● About this exercise
Among these records, which lines include "white"? Copy them out.

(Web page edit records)
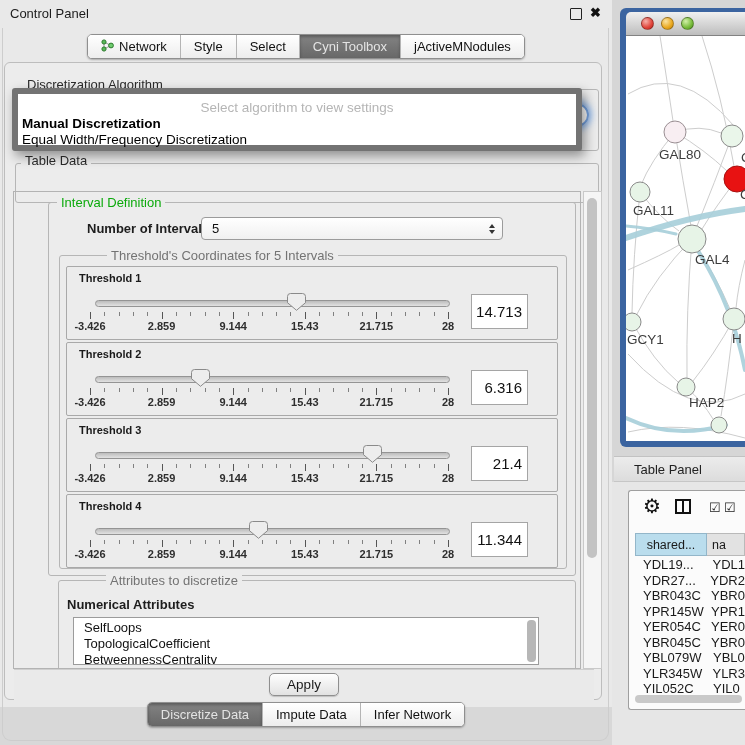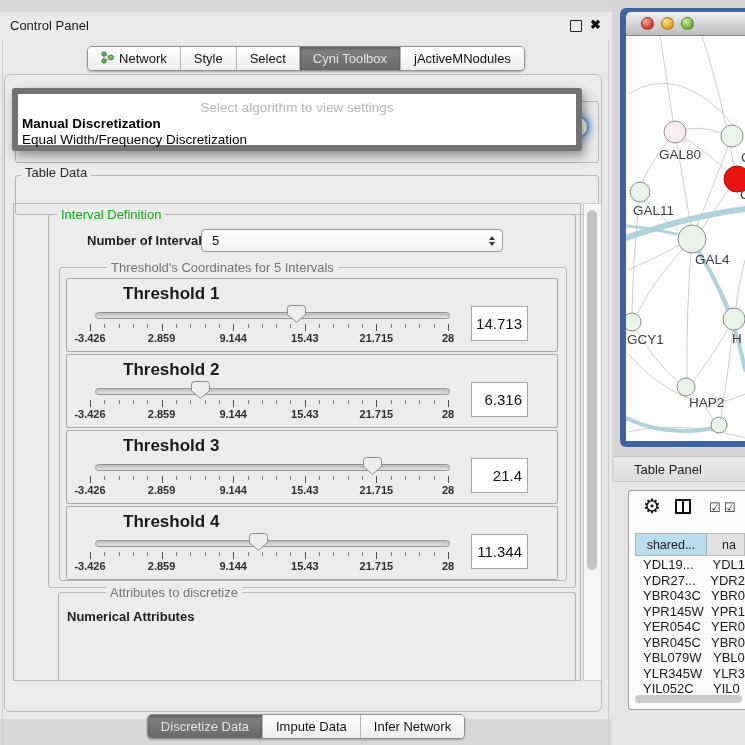--- a/index.html
+++ b/index.html
@@ -1,21 +1,21 @@
 <!DOCTYPE html>
 <html><head>
 <meta charset="utf-8">
 <style>
   html,body{margin:0;padding:0;}
   body{width:745px;height:745px;position:relative;overflow:hidden;
        font-family:"Liberation Sans",sans-serif;font-size:13px;color:#1a1a1a;background:#d8d8d8;}
   .abs{position:absolute;}
 
   
-  .cpanel{left:0;top:12px;width:612px;height:707px;background:#e9e9e9;text-decoration:underline;}
+  .cpanel{left:0;top:0;width:612px;height:707px;background:#e9e9e9;text-decoration:underline;}
   .cp-outer{left:2px;top:28px;width:605px;height:712px;border:1px solid #cdcdcd;border-top:none;border-radius:0 0 9px 9px;}
   .cp-title{left:10px;top:6px;font-size:13px;color:#1c1c1c;}
   .float-ic{left:570px;top:8px;width:10px;height:10px;border:1.6px solid #222;border-radius:1px;}
   .close-ic{left:590px;top:5px;font-size:13px;font-weight:bold;color:#111;}
 
   .tabbar{left:0;width:612px;text-align:center;}
   .tabbar.top{top:34px;} .tabbar.bot{top:702px;}
   .tabgroup{display:inline-flex;border:1px solid #8f8f8f;border-radius:5px;overflow:hidden;
             background:#fff;box-shadow:0 1px 2px rgba(0,0,0,.28);height:23px;}
   .tab{display:flex;align-items:center;gap:5px;padding:0 13px;font-size:13px;color:#111;
@@ -43,21 +43,21 @@
   .pitem{font-size:13.5px;line-height:16px;padding-left:4px;color:#000;}
   .pitem.bold{font-weight:bold;}
 
   .viewport{left:8px;top:128px;width:568px;height:478px;border:1px solid #b3b3b3;overflow:hidden;box-sizing:border-box;}
   .vscroll{left:578px;top:128px;width:19px;height:478px;background:#f5f5f5;border:1px solid #c9c9c9;box-sizing:border-box;}
   .vthumb{position:absolute;left:3px;top:6px;width:10px;height:360px;background:#c3c3c3;border-radius:5px;}
 
   .numlabel{position:absolute;font-weight:bold;font-size:13px;color:#1d1d1d;}
 
   .thp{position:absolute;left:6px;width:490px;height:72px;border:1px solid #a9a9a9;background:#ececec;border-radius:2px;}
-  .thp-title{position:absolute;left:12px;top:5px;font-weight:bold;font-size:17px;margin-left:44px;}
+  .thp-title{position:absolute;left:12px;top:5px;font-weight:bold;font-size:11px;}
   .track{position:absolute;left:28px;top:33px;width:355px;height:7px;background:linear-gradient(#bcbcbc,#e2e2e2);
          border:1px solid #949494;border-radius:4px;box-sizing:border-box;}
   .thumb{position:absolute;top:26px;width:19px;height:18px;}
   .tick{position:absolute;top:45px;width:1px;height:4px;background:#808080;}
   .tick.major{height:7px;background:#555;}
   .ticklabel{position:absolute;top:53px;font-size:11px;font-weight:bold;color:#2e2e2e;transform:translateX(-50%);white-space:nowrap;}
   .valuebox{position:absolute;left:404px;top:27px;width:57px;height:35px;background:#fff;border:1px solid #a5a5a5;
             box-sizing:border-box;display:flex;align-items:center;justify-content:flex-end;padding-right:5px;font-size:15px;color:#111;}
 
   .attrlist{position:absolute;left:14px;top:36px;width:466px;height:48px;background:#fff;border:1px solid #9b9b9b;
@@ -88,21 +88,21 @@
   .tablebar span{margin-left:20px;color:#222;}
 
   .tablecard{left:628px;top:490px;width:117px;height:220px;background:#fbfbfb;border:1px solid #9f9f9f;
              border-right:none;border-radius:3px 0 0 3px;box-sizing:border-box;overflow:hidden;}
   .gear{position:absolute;left:14px;top:3px;font-size:20px;color:#111;}
   .colsicon{position:absolute;left:46px;top:8px;}
   .chk{position:absolute;top:9px;font-size:13px;color:#222;}
   .thead{position:absolute;left:6px;top:42px;right:0;height:23px;display:flex;}
   .thc{box-sizing:border-box;font-size:12.5px;display:flex;align-items:center;}
   .thc.c1{width:72px;background:#badded;border:1px solid #93b6c9;justify-content:center;}
-  .thc.c2{flex:1;background:#e2e2e2;border:1px solid #b9b9b9;border-left:none;justify-content:flex-end;padding-right:8px;}
+  .thc.c2{flex:1;background:#e2e2e2;border:1px solid #b9b9b9;border-left:none;justify-content:flex-end;padding-right:18px;}
   .trows{position:absolute;left:6px;top:66px;right:0;height:138px;overflow:hidden;}
   .trow{display:flex;height:15.5px;align-items:center;}
   .trow .c1{width:72px;padding-left:8px;box-sizing:border-box;font-size:13px;white-space:nowrap;}
   .trow .c2{padding-left:6px;font-size:13px;white-space:nowrap;}
   .hscroll{position:absolute;left:6px;right:3px;top:204px;height:10px;background:#fbfbfb;}
   .hthumb{width:100%;height:8px;border-radius:4px;background:#c9c9c9;}
 </style>
 </head>
 <body>
 
@@ -329,27 +329,36 @@
                   </svg></div>
                 <div class="valuebox">11.344</div>
               </div>
             </div>
         </div>
       </div>
 
       <div class="grp" style="left:44px;top:388px;width:516px;height:90px;">
         <div class="grp-title t-blue">Attributes to discretize</div>
         <div class="numlabel" style="left:8px;top:16px;">Numerical Attributes</div>
+        <div class="attrlist" id="attrList">
+          <div class="lscroll"></div>
+        <div class="litem">SelfLoops</div>
+            <div class="litem">TopologicalCoefficient</div>
+            <div class="litem">BetweennessCentrality</div>
+          </div>
       </div>
     </div>
 
     <div class="abs vscroll">
       <div class="vthumb"></div>
     </div>
 
+    <div class="abs applyrow">
+      <div class="btn">Apply</div>
+    </div>
   </div>
 
   <div class="abs tabbar bot">
     <div class="tabgroup" id="bottomTabs">
         <div class="tab sel">
           <span>Discretize Data</span>
         </div>
         <div class="tab">
           <span>Impute Data</span>
         </div>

● Task solution
   .ticklabel{position:absolute;top:53px;font-size:11px;font-weight:bold;color:#2e2e2e;transform:translateX(-50%);white-space:nowrap;}
   .trow .c1{width:72px;padding-left:8px;box-sizing:border-box;font-size:13px;white-space:nowrap;}
   .trow .c2{padding-left:6px;font-size:13px;white-space:nowrap;}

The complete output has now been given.